Fisher's Dirigible

This image first appeared in the Indianapolis Star on October 20, 1909. Indianapolis Motor Speedway Founder and President Carl Fisher was a leading advocate to position his track as the American capital of aviation. The economic benefits to Indianapolis of being the center of a burgeoning industry were obvious and got civic leadership excited.
 
Fisher was more than an enthusiast of aviaion, he was an active participant. The first sports event hosted at the Speedway was the June 1909 National Balloon Race Championship and he competed in it. This image is of a dirigible his ballooning mentor George Bumbaugh was developing for him.
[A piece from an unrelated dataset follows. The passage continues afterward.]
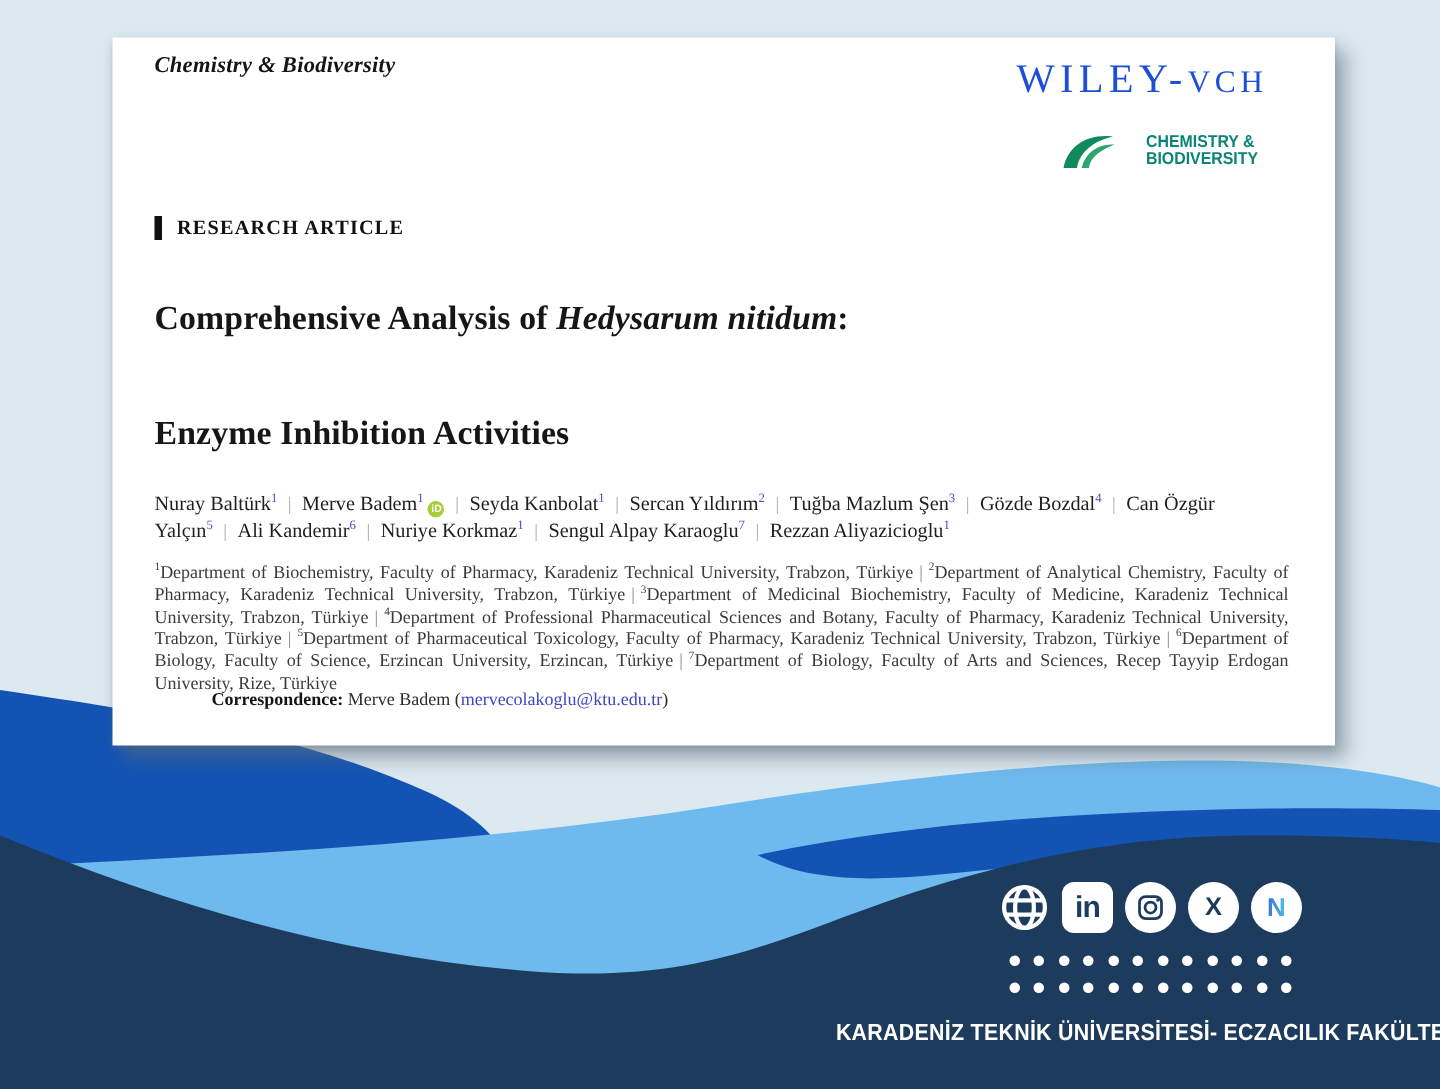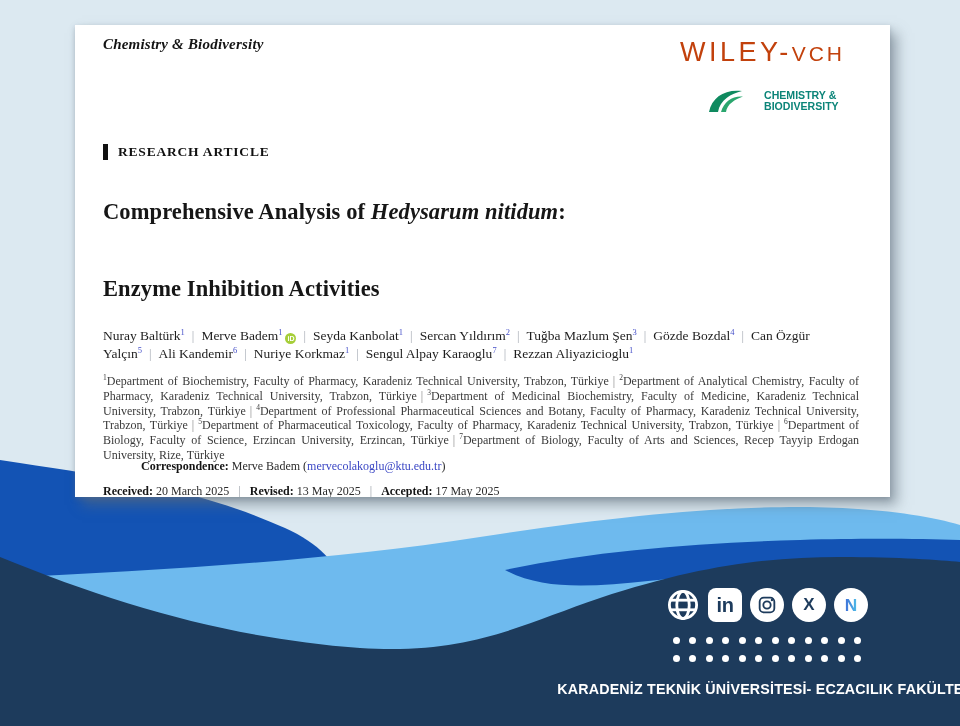"WILEY-VCH" .wiley-logo { color: #c2410c -> #1d4ed8; font-family: Liberation Sans, sans-serif -> Liberation Serif, serif }
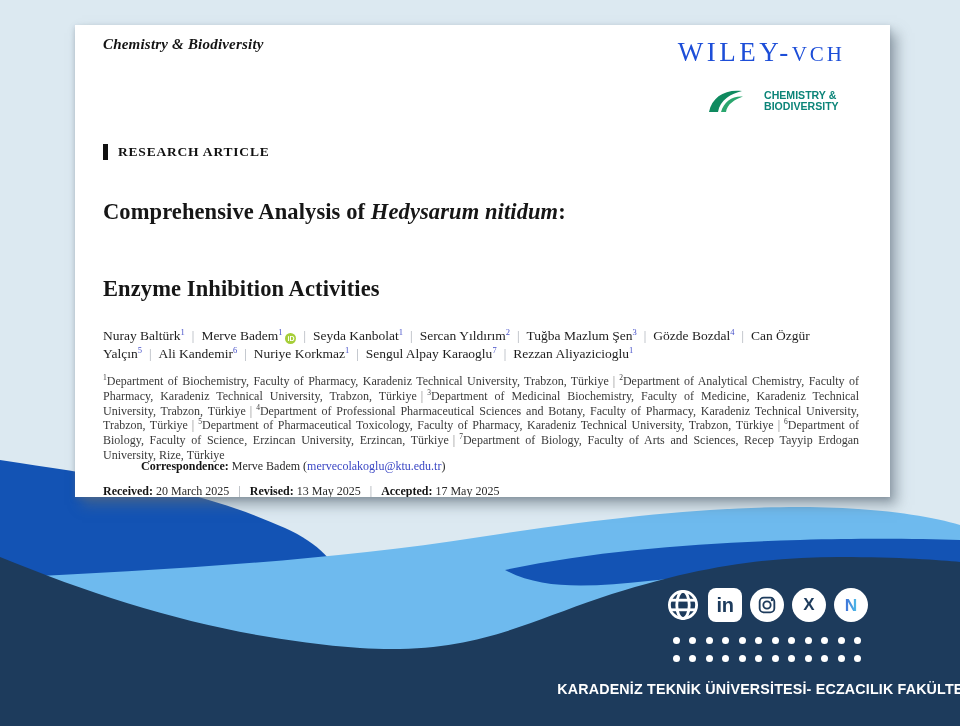"Received: 20 March 2025 |" div.history { html: <div><b>Received:</b><span> 20 March 2025</span><span>|</span><b>Revised:</b><span> 13 May 2025</span><span>|</span><b>Accepted:</b><span> 17 May 2025</span></div> -> none }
It was housed in the large aerodrome at the Speedway. I believe this is not the same craft as the one Bumbaugh used in an exhibition at the Indiana State Fair the previous month.
 
While Speedway management had recently consumed a bit of crow by having to cancel a much ballyhooed aviation show that was planned for October 14 they continued to pursue the opportunity to host the 1910 international air show featuring the James Gordon Bennett Cup for airplanes. This effort would fail also as Belmont Park in New York hosted that contest. The landmark inaugural edition of that event had been staged in Rheims, France just weeks earlier in August.
 
The caption that was published with this photograph read as follows:
 
"Capt. G.L. Bumbaugh has almost finished the big dirigible balloon in which he and Carl G. Fisher propose to sail from the Motor Speedway to the heart of the city, and, after circling around the Soldiers and Sailors Monument continue on their way to Dayton, O. The cigar-shaped gas bag is 166 feet long, 32 feet in diameter and its capacity is 100,000 cubie feet of gas. It is the largest airship in the United States."